#### Information provided

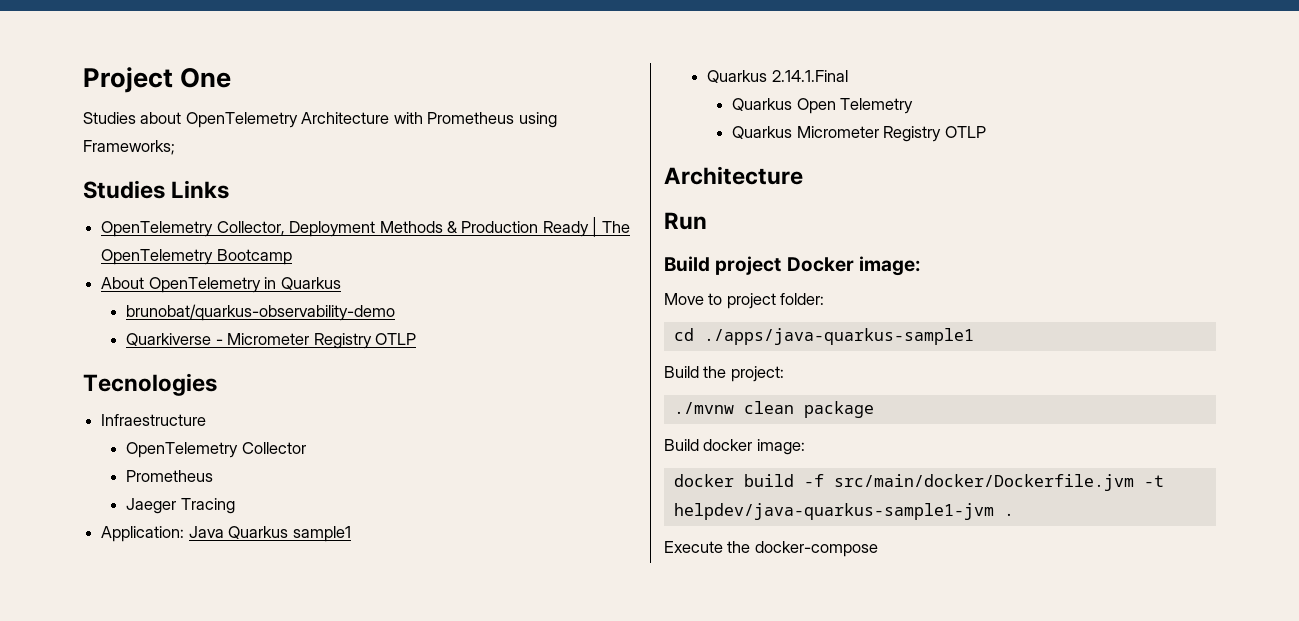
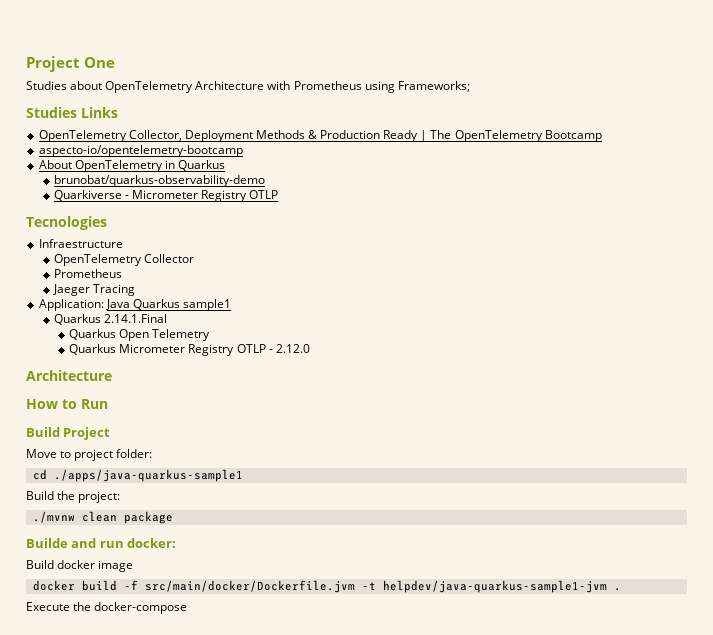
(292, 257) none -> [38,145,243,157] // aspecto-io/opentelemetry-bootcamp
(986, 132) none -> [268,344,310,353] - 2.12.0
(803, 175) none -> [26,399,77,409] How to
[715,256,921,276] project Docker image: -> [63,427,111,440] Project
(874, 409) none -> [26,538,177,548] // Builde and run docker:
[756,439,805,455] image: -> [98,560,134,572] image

########
#### Information provided

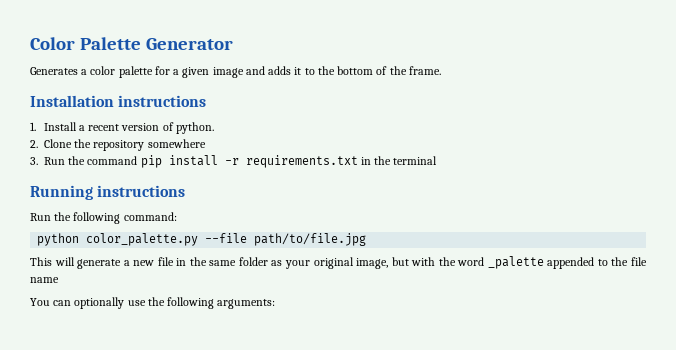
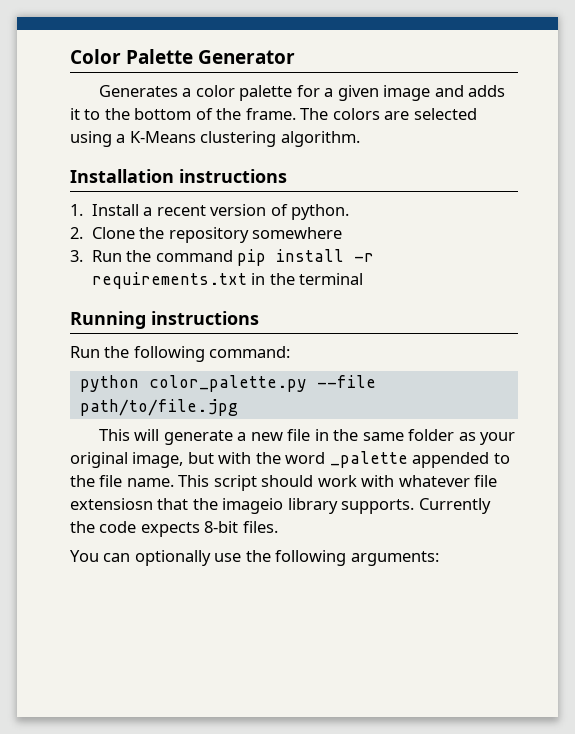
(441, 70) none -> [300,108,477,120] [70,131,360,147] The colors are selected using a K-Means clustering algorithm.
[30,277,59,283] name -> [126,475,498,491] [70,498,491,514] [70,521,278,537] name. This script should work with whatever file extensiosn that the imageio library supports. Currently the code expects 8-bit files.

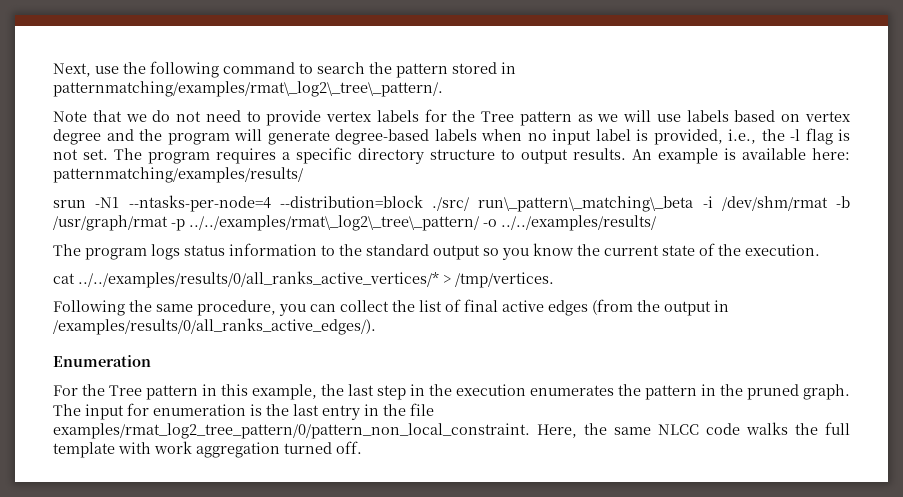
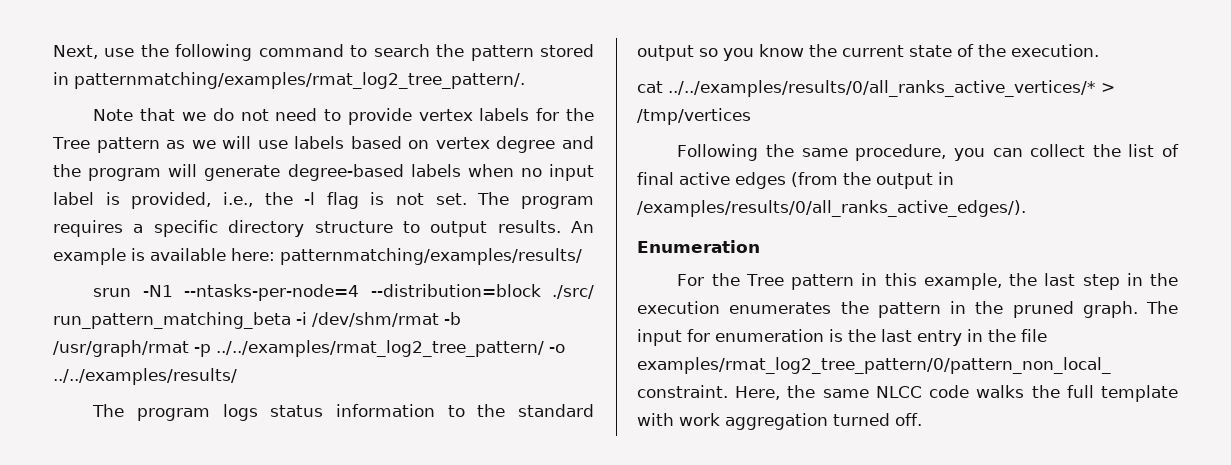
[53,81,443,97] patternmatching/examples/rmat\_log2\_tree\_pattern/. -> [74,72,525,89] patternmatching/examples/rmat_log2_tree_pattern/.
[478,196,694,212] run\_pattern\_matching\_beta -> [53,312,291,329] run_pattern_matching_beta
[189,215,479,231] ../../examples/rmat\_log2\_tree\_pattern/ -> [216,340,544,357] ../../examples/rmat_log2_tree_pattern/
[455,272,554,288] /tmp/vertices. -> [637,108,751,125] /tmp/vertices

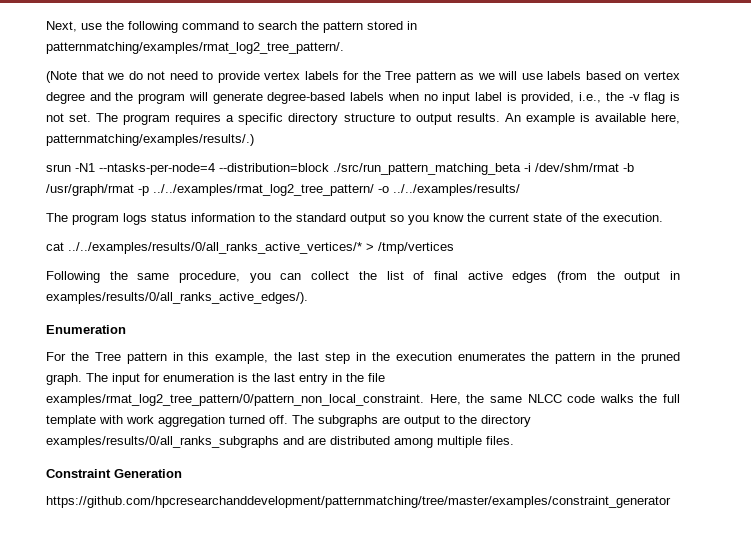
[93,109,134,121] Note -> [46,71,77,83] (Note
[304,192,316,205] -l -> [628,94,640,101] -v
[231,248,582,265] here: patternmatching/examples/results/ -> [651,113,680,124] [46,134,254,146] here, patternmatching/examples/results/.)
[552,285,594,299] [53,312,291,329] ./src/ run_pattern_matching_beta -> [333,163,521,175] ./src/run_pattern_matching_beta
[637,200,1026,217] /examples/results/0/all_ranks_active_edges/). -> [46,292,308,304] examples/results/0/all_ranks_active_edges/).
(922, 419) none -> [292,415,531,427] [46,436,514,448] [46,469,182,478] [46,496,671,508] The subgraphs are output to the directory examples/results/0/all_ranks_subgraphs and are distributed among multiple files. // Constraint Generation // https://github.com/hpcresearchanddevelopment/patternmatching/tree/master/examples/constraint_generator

########
#### Information provided

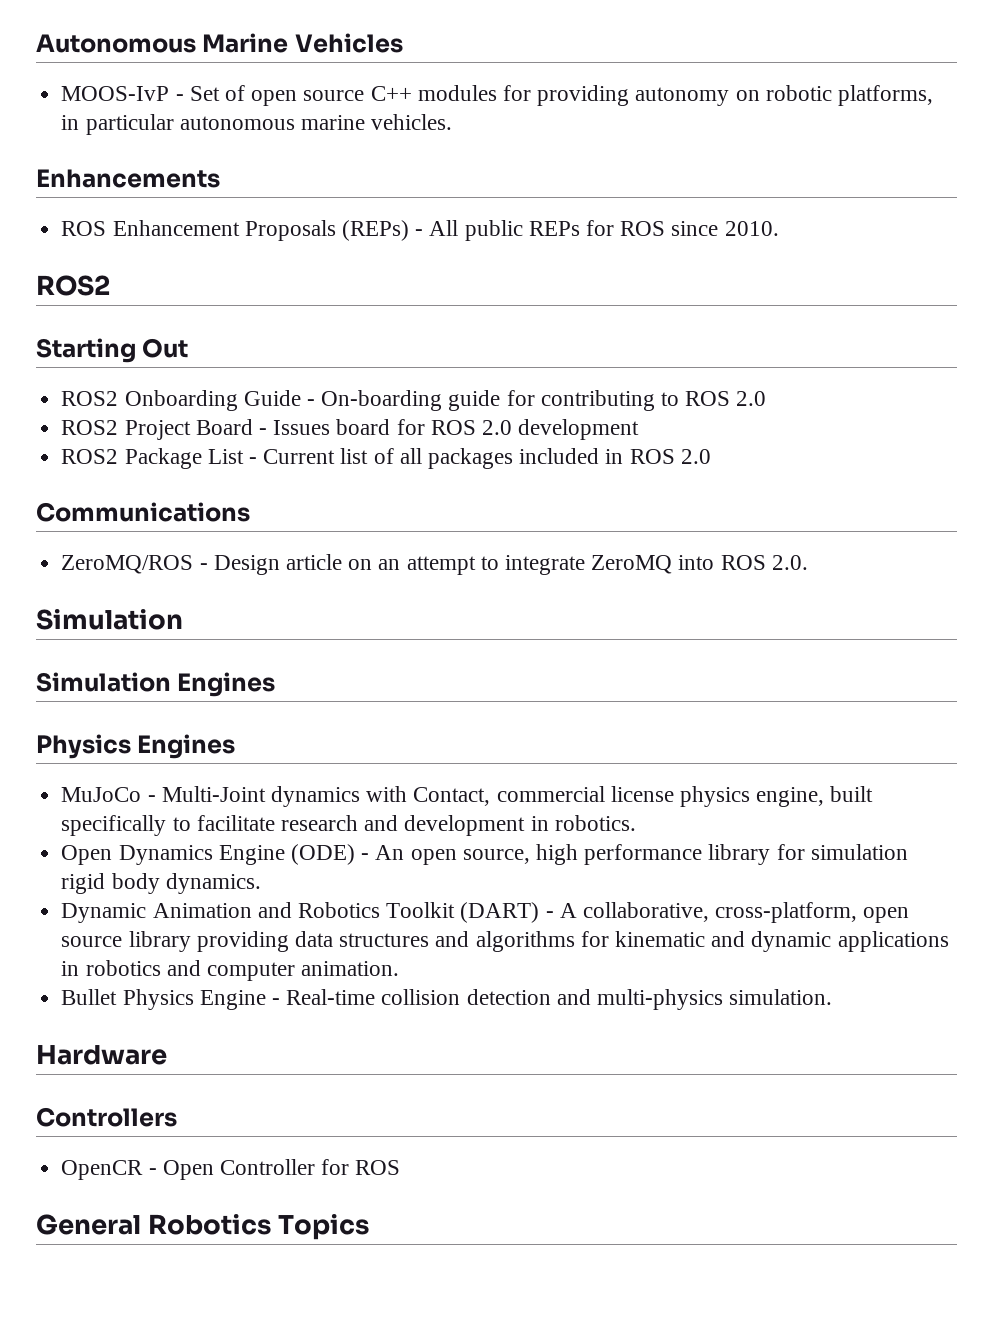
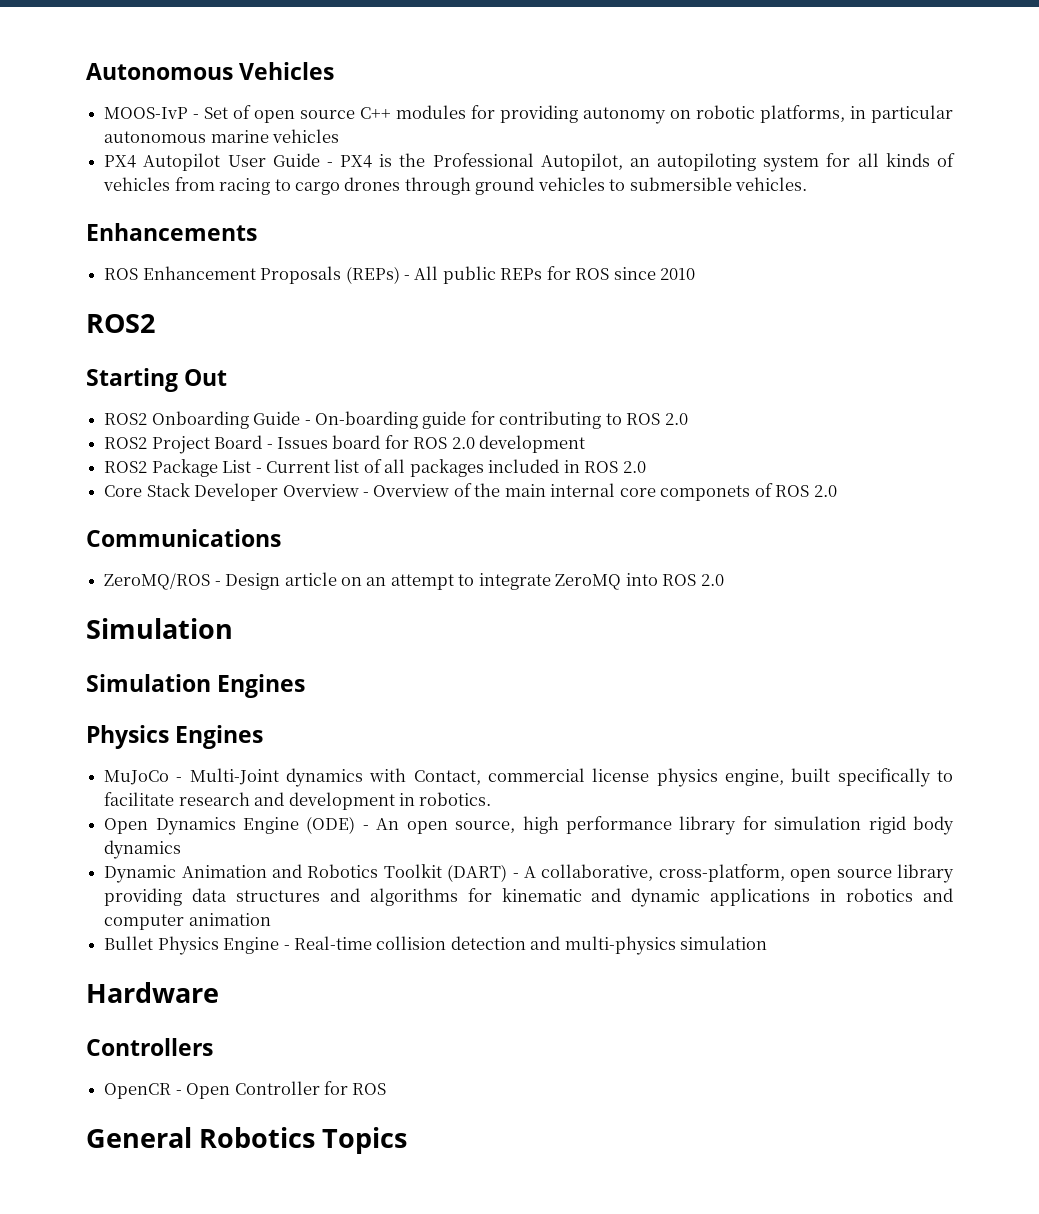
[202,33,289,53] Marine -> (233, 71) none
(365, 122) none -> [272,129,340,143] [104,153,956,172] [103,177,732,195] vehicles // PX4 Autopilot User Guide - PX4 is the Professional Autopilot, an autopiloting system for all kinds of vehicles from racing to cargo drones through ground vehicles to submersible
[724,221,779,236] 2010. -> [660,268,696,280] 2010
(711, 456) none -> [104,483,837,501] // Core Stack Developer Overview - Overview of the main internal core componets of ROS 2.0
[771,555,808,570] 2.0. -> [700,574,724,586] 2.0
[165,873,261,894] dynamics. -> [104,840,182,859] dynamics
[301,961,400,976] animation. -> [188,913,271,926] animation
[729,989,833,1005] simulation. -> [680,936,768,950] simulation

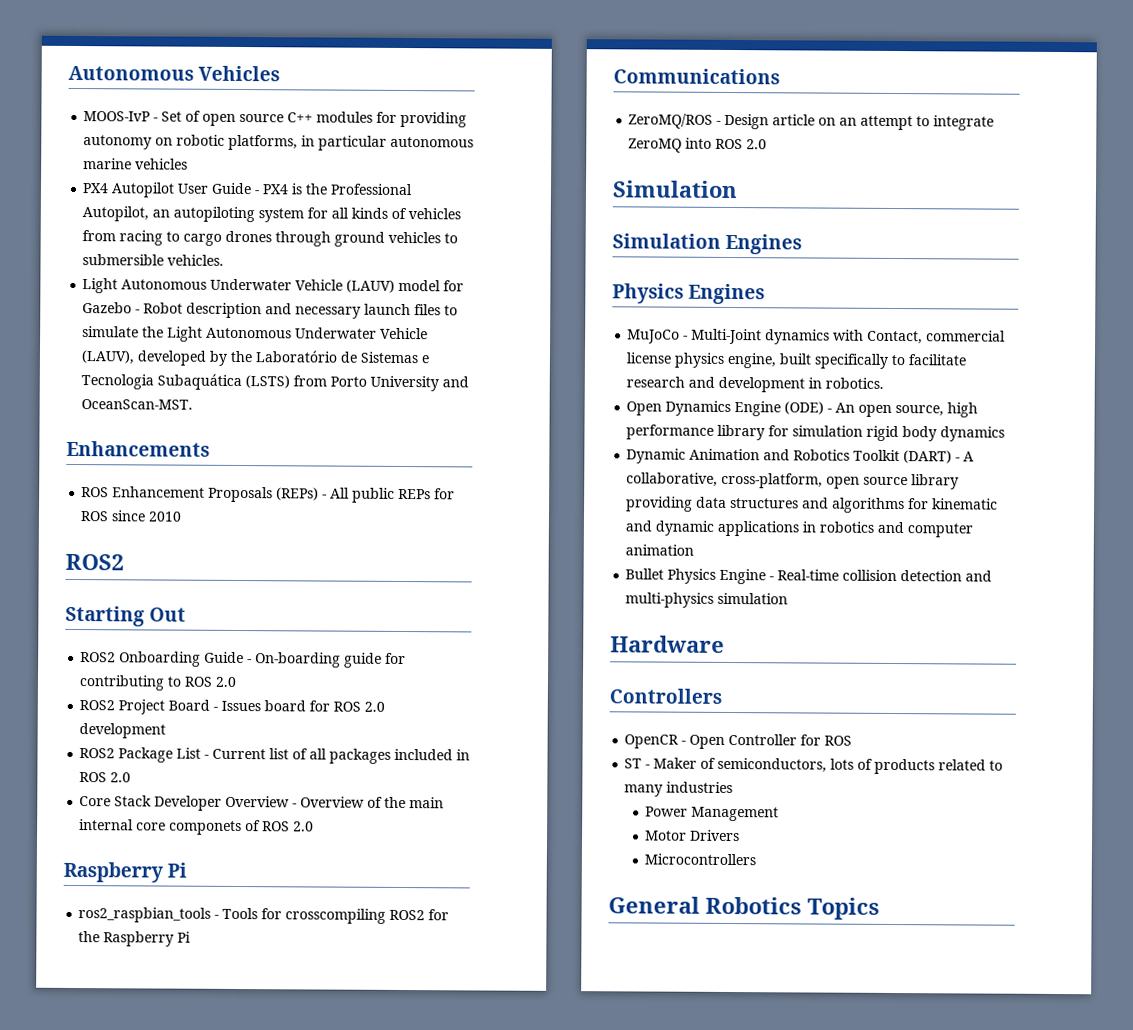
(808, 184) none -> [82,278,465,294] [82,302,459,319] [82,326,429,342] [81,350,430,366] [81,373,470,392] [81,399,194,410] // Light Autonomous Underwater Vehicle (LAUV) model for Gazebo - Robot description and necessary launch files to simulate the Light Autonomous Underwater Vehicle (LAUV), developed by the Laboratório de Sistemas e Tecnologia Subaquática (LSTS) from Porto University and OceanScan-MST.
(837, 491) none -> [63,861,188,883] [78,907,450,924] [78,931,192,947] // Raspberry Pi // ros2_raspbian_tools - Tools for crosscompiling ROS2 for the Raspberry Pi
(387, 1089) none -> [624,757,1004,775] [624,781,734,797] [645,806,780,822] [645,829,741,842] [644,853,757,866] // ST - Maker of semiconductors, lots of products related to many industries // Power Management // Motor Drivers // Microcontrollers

########

Exercise aim – All lines in the listing above between the line with "[231,248,582,265] here: patternmatching/examples/results/" and the line with "[552,285,594,299] [53,312,291,329] ./src/", inclusive, should be set down exactly, and no line outside that range.

Answer –
[231,248,582,265] here: patternmatching/examples/results/ -> [651,113,680,124] [46,134,254,146] here, patternmatching/examples/results/.)
[552,285,594,299] [53,312,291,329] ./src/ run_pattern_matching_beta -> [333,163,521,175] ./src/run_pattern_matching_beta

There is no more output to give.